A. Endometriosis (Correct Answer)
B. Ovarian cyst
C. Pelvic inflammatory disease (PID)
D. Diverticulitis
E. Irritable bowel syndrome (IBS)
Explanation: ***Endometriosis***
- The constellation of **dysmenorrhea** (severe lower abdominal cramps, heavy menses), **dyspareunia** (pain with sexual intercourse), and **dyschezia** (painful defecation) with rectovaginal nodularity suggests endometriosis.
- The physical examination findings of a **left-deviated tender cervix**, **tender retroverted uterus**, and a **left adnexal mass** further support the diagnosis of endometriosis, as implants can cause retroversion of the uterus and form endometriomas.
*Ovarian cyst*
- While an **adnexal mass** is present, an ovarian cyst typically does not explain the full spectrum of symptoms like severe dysmenorrhea, dyspareunia, dyschezia, or rectovaginal nodules.
- Most ovarian cysts are asymptomatic or cause only localized pain; they do not typically cause progressive **dysmenorrhea** or **deep dyspareunia**.
*Pelvic inflammatory disease (PID)*
- PID is characterized by **acute pelvic pain**, fever, and cervical motion tenderness, often following a sexually transmitted infection.
- This patient presents with chronic symptoms, no fever, and a history more consistent with **endometriosis implants** causing pain rather than infection.
*Diverticulitis*
- Diverticulitis typically presents with **left lower quadrant abdominal pain**, fever, and changes in bowel habits, but usually not with severe dysmenorrhea or dyspareunia.

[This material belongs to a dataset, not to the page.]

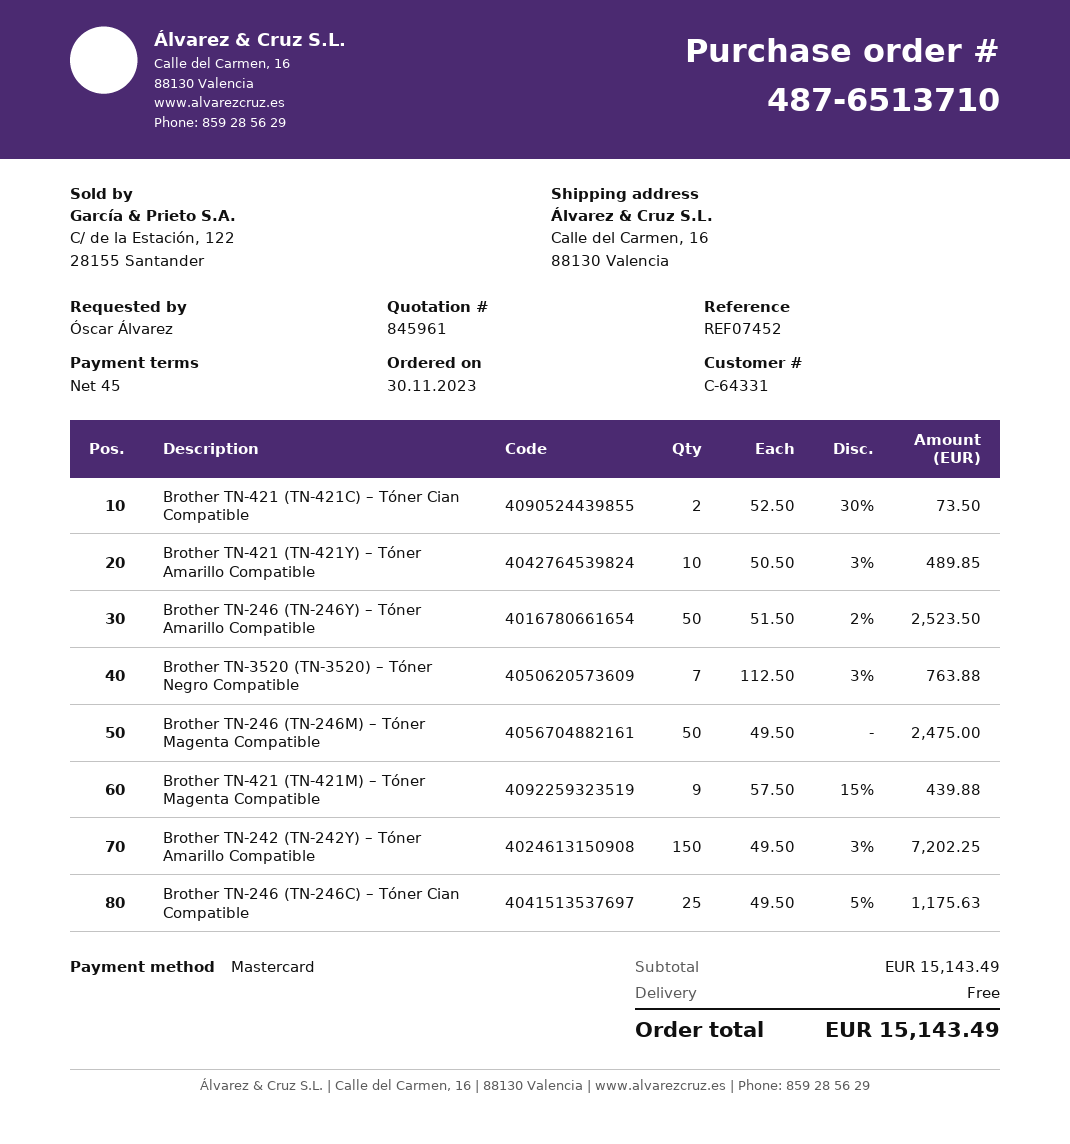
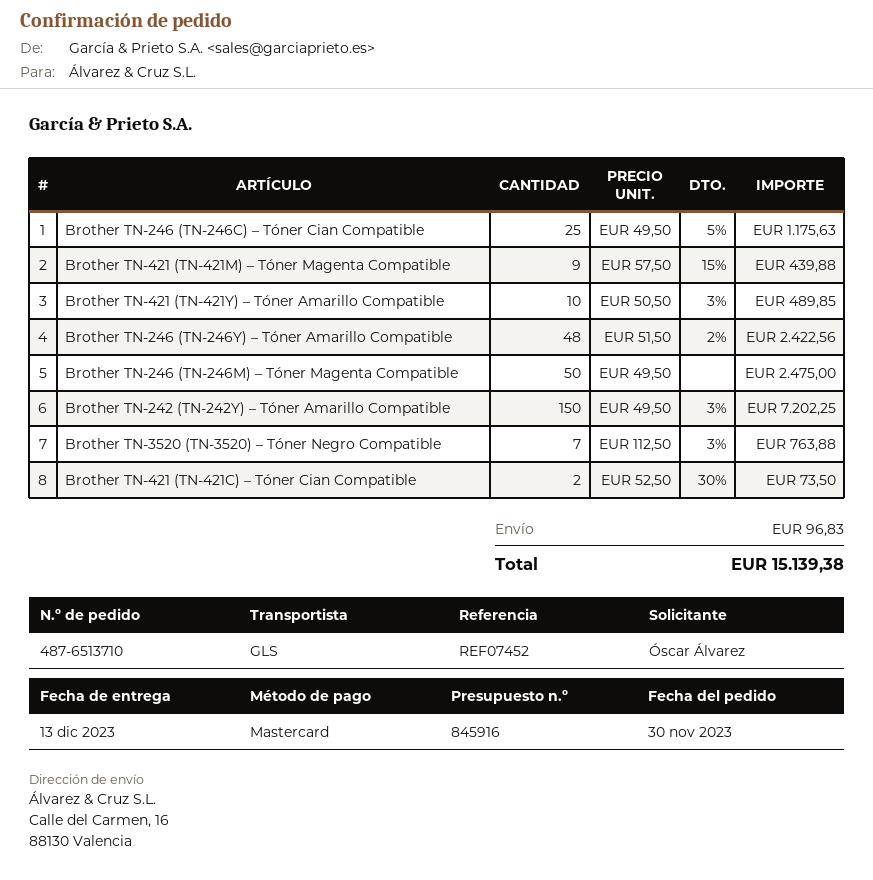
quote number: 845961 -> 845916
Brother TN-246 (TN-246Y) – Tóner Amarillo Compatible: 50 x 51.50 - 2% = 2523.50 -> 48 x 51.50 - 2% = 2422.56
shipping: 0.00 -> 96.83
total: 15143.49 -> 15139.38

- The rectovaginal nodules and ovarian mass are not typical findings for **diverticulitis**.
*Irritable bowel syndrome (IBS)*
- While **constipation**, abdominal pain, and painful defecation can be symptoms of IBS, it does not explain the severe dysmenorrhea, dyspareunia, or the physical examination findings such as the adnexal mass, tender cervix, or rectovaginal nodules.
- IBS is a **functional bowel disorder** and usually lacks the structural abnormalities found on examination here.